BioTrove: A Large Curated Image Dataset Enabling AI for Biodiversity
Chih-Hsuan Yang, Benjamin Feuer, Zaki Jubery, Zi K. Deng, Andre Nakkab, Md Zahid Hasan, Shivani Chiranjeevi, Kelly Marshall, Nirmal Baishnab, Asheesh K Singh, Arti Singh, Soumik Sarkar, Nirav Merchant, Chinmay Hegde, Baskar Ganapathysubramanian
TL;DR
BioTrove tackles the biodiversity AI data gap by delivering a large-scale, richly annotated image corpus derived from iNaturalist Open Data.
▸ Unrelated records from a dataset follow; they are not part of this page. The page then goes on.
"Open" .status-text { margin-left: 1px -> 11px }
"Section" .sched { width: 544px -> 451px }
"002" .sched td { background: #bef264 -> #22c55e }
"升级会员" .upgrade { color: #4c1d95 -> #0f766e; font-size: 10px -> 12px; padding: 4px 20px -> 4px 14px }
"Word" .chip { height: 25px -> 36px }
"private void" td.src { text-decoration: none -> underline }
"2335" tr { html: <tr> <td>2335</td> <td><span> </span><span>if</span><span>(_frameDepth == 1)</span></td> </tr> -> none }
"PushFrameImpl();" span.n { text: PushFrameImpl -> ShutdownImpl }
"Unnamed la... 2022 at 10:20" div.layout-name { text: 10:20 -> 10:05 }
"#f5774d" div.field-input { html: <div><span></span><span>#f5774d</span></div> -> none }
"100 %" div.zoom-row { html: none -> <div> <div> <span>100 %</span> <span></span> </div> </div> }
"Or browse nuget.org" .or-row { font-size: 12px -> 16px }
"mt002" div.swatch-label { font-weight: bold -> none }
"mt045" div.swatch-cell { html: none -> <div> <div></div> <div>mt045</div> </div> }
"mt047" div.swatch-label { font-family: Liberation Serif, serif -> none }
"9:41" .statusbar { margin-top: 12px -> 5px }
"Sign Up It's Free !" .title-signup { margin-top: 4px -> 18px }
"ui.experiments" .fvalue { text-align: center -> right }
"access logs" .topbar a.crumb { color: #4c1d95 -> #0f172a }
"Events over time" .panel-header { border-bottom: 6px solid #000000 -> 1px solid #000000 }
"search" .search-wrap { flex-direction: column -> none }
It introduces BioTrove-Train (≈40M images across 33K species) and BioTrove-CLIP, a family of vision-language foundation models, along with three new benchmarks to probe zero-shot and few-shot generalization across life stages and rare species. Results show BioTrove-CLIP achieves strong average performance across benchmarks, especially on BioTrove-Balanced, while analyses highlight the value of dual-language taxonomic descriptions and the continued role of specialist data for lower taxonomic levels. The accompanying BioTrove-Process tooling enables researchers to construct balanced, taxonomy-aware subsets, accelerating practical biodiversity monitoring and conservation AI.
Abstract
We introduce BioTrove, the largest publicly accessible dataset designed to advance AI applications in biodiversity. Curated from the iNaturalist platform and vetted to include only research-grade data, BioTrove contains 161.9 million images, offering unprecedented scale and diversity from three primary kingdoms: Animalia ("animals"), Fungi ("fungi"), and Plantae ("plants"), spanning approximately 366.6K species. Each image is annotated with scientific names, taxonomic hierarchies, and common names, providing rich metadata to support accurate AI model development across diverse species and ecosystems. We demonstrate the value of BioTrove by releasing a suite of CLIP models trained using a subset of 40 million captioned images, known as BioTrove-Train. This subset focuses on seven categories within the dataset that are underrepresented in standard image recognition models, selected for their critical role in biodiversity and agriculture: Aves ("birds"), Arachnida ("spiders/ticks/mites"), Insecta ("insects"), Plantae ("plants"), Fungi ("fungi"), Mollusca ("snails"), and Reptilia ("snakes/lizards"). To support rigorous assessment, we introduce several new benchmarks and report model accuracy for zero-shot learning across life stages, rare species, confounding species, and multiple taxonomic levels. We anticipate that BioTrove will spur the development of AI models capable of supporting digital tools for pest control, crop monitoring, biodiversity assessment, and environmental conservation. These advancements are crucial for ensuring food security, preserving ecosystems, and mitigating the impacts of climate change. BioTrove is publicly available, easily accessible, and ready for immediate use.